In this micro-lecture APC Hon. Snr. Lecturer Sam Willis discusses interpreting an ECG. In terms of the process used, there are ways to mix a number of different methods; what is shown here is just a summary such as observing the QRS and P-wave.
Welcome to this micro lecture. Today we’re going to talk about how to interpret an ECG.
So, you’ve managed to get the ECG dots onto your patient, and you’ve printed the ECG out, and this is what you’re presented with. You will already probably have your own methods for interpreting ECG. I’m hoping that what I tell you here either complements it or builds upon what you already know.
In terms of the process you use, you can probably mix a number of different methods, but what I’d like to show you is just a summary. Now, the first thing I would do when I’ve printed the ECG off is to have a look at the rate, to look at the speed of the heart.
Now, on most ECGs, it actually tells you what it is up here, so it will actually automatically give you the ECG rate. If it doesn’t, you can use a number of different calculations, including the ones that I’ve shown you in these workshops, in these lectures.

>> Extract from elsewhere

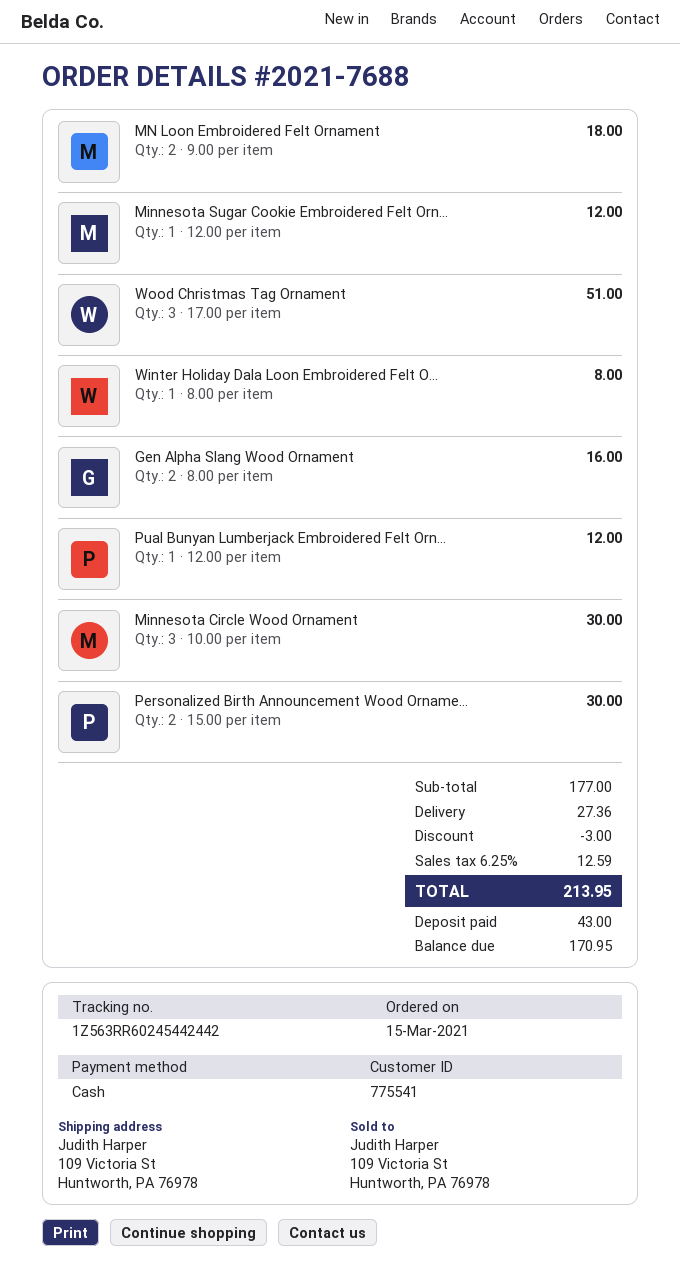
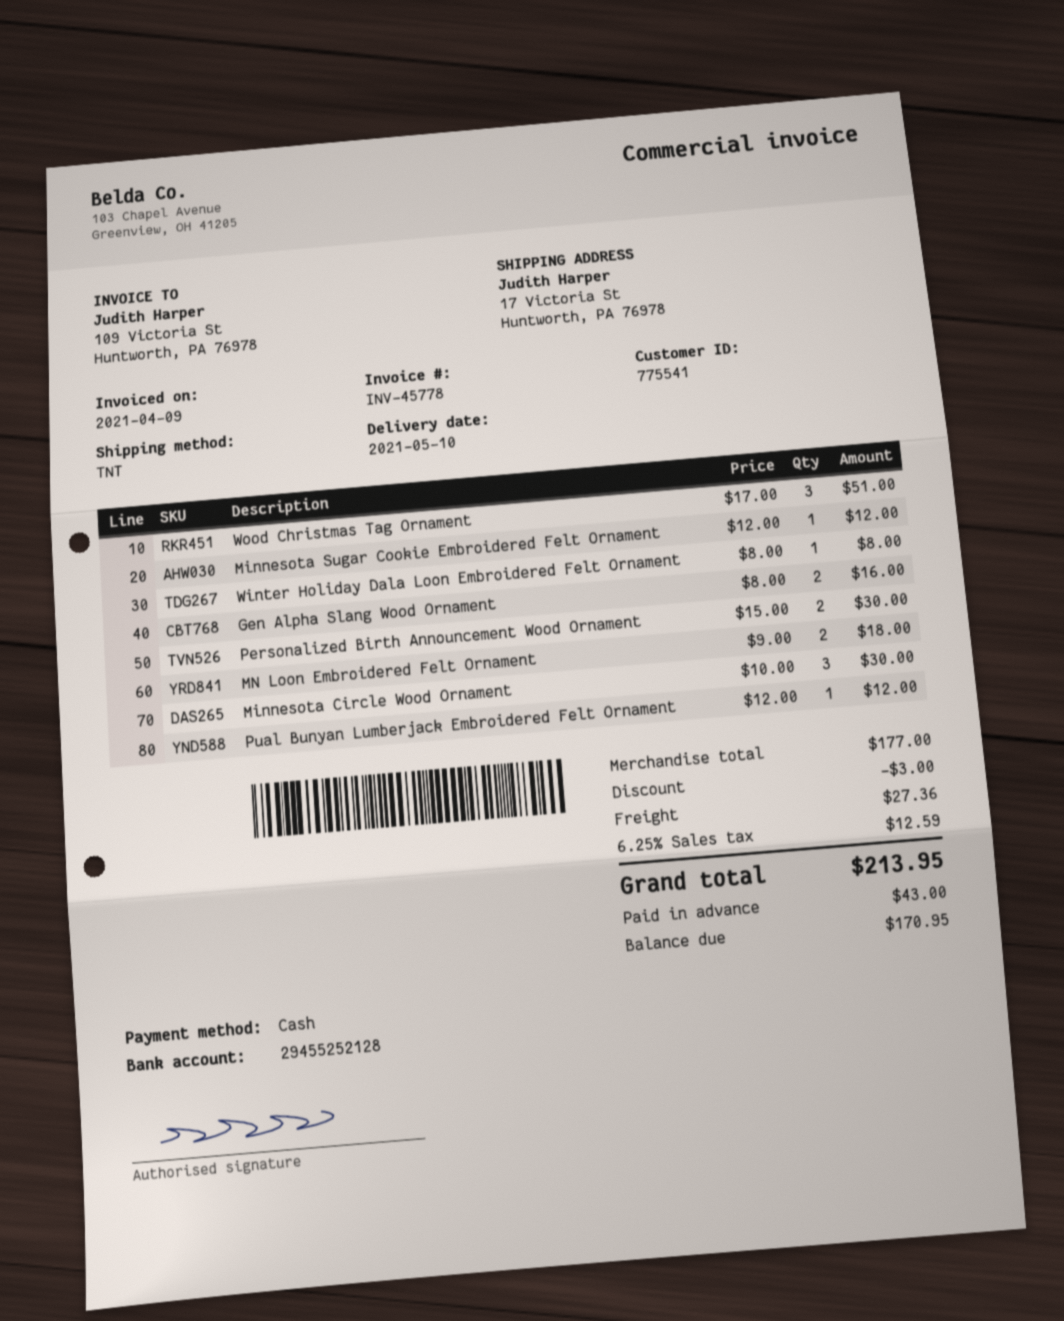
ship to: 109 Victoria St, Huntworth, PA 76978 -> 17 Victoria St, Huntworth, PA 76978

So, the rate is really, really important.
Then what I would do, and remember, guys, the things I’m about to tell you are all done in lead two. So when you’ve printed it off, try and get yourself a 30 second strip of lead two, or even 10 seconds, that would be fine. 30 seconds is about as big as the gold standard, but 10 seconds is fine, too.
The first thing you look at is the rate. Second thing you look at is, is there a P wave in the ECG? You have to ask yourself, is there is a P wave before every QRS? Yes, yes, yes, yes … good. That means that atria are contracting. Is the P wave nice and round? Yes, it is. Is it less than five small squares, is the PR interval less than five small squares? One, two, three, yes, it is. So, that’s perfect.
Then you need to look at the QRS complex. Is there a QRS after every P wave? Yes, yes, yes, yes, yes. So, this is the QRS complex here. This is the Q, this is the R, and this is the S. Is it nice and straight? Yes, it is, straight up, straight down. Is the QRS interval less than two and a half small squares? Yes, it is. Good.
Is there a T wave after every QRS complex?
Yes, yes, yes, yes, yes – So, that means the ventricles are relaxing nicely. The QRS, as you know, represents ventricular contraction or ventricular depolarization. And that’s ventricular repolarization or ventricular relaxation.
So we’ve had the rate, the P wave, the QRS, and the T wave. Then, at this point, you can start looking at the regularity. So, it is regular? Is the distance between the R intervals regular? Yes, it is. And then, finally, start looking for anything abnormal.
So, you can talk, for example, look at ST segment elevation or depression, by looking at the J point here.
After this point, you really do need to start looking at the 12 lead ECG, and that’s not something we’re going to go in in this stage.
So, I hope this micro lecture on basic ECG interpretation has helped you guys. You can always reread any of this stuff, build on your knowledge by reading any time. We’re going to be doing more micro lectures on the 12 lead ECG as well.
My name’s Sam Willis (APC Hon. Snr. Lecturer) and I hope you’ve enjoyed it.